- NorthBay Blogs
6 Practical Tips To Extend Your Digital Transformation with ML / AI
Written by Keith L. Steward, Ph.D., VP of ML/AI, Northbay
First there was “Software is Eating the World”
In 2011, Marc Andreeseen famously identified the writing on the wall about industry changes underway at the time. His quote of “Software is Eating The World” summed things up concisely: Businesses were becoming, and needed to become, software companies if they were going to compete successfully in the future with the likes of Amazon and other rapidly growing companies. This prompted many companies to embark on Digital Transformation initiatives to meet the challenge of a hyper-competitive / hyper-efficient business environment. The efforts mostly focused on consolidating enterprise-wide data in Data Lakes in the hopes of applying analysis and gaining new insights from their data. However, acting on, and improving business with these data and insights usually required subsequent human labor. What was missing was the immediate, timely, and automated application of the insights to business.
Now “AI is Eating Software”
There is now new writing on the wall that businesses need to prepare for. Instead of logic that is hand-crafted by armies of software developers, competitive companies are using Big Data to “train” Machine Learning and AI algorithms to automatically detect patterns in the data and then automatically classify and predict outcomes from them. Furthermore, these automated “decisions” are being used to drive automated systems and cutting out the human friction that previously constrained business responses.
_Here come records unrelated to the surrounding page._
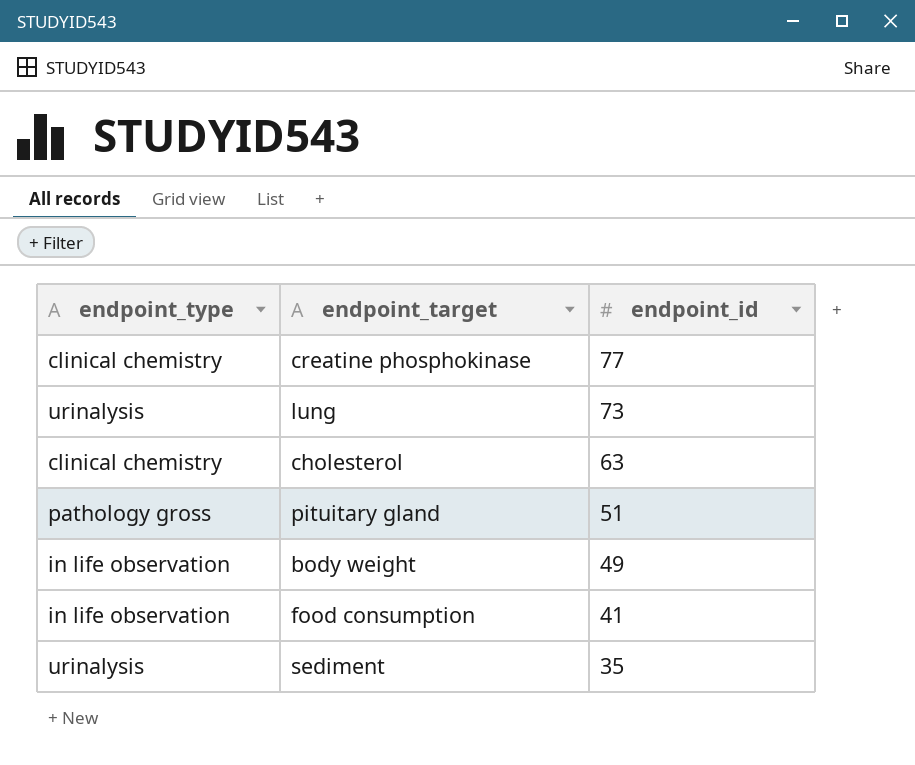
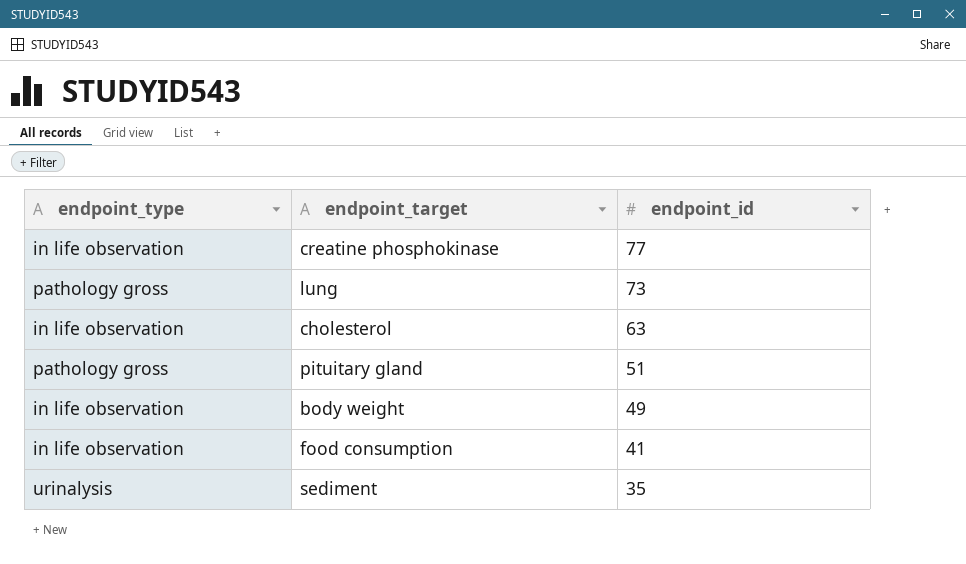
creatine phosphokinase | endpoint_type: clinical chemistry -> in life observation
lung | endpoint_type: urinalysis -> pathology gross
cholesterol | endpoint_type: clinical chemistry -> in life observation

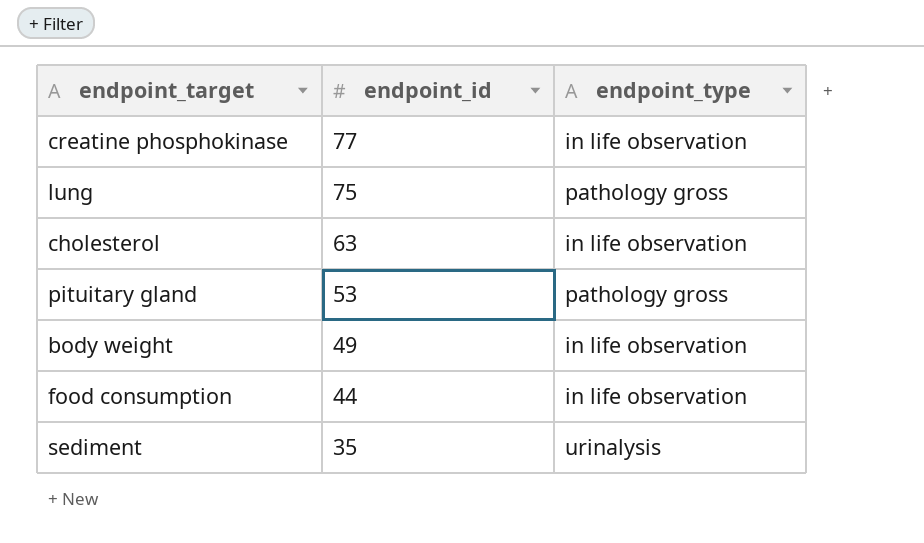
column endpoint_type | position: 1 -> 3
lung | endpoint_id: 73 -> 75
pituitary gland | endpoint_id: 51 -> 53
food consumption | endpoint_id: 41 -> 44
Data and the automated insights are now actionable.
Since 2011, a number of factors have converged to make this possible:
- Massive increases in compute power, especially the massively-parallel processing of Graphical Processing Units (GPUs)
- Exponential growth in training datasets, including multi-million record community-built open source ones
- ML / AI frameworks, especially Open Source ones
- Tremendous reductions in cost for compute, storage, and software, especially for on-demand resources available in the Cloud.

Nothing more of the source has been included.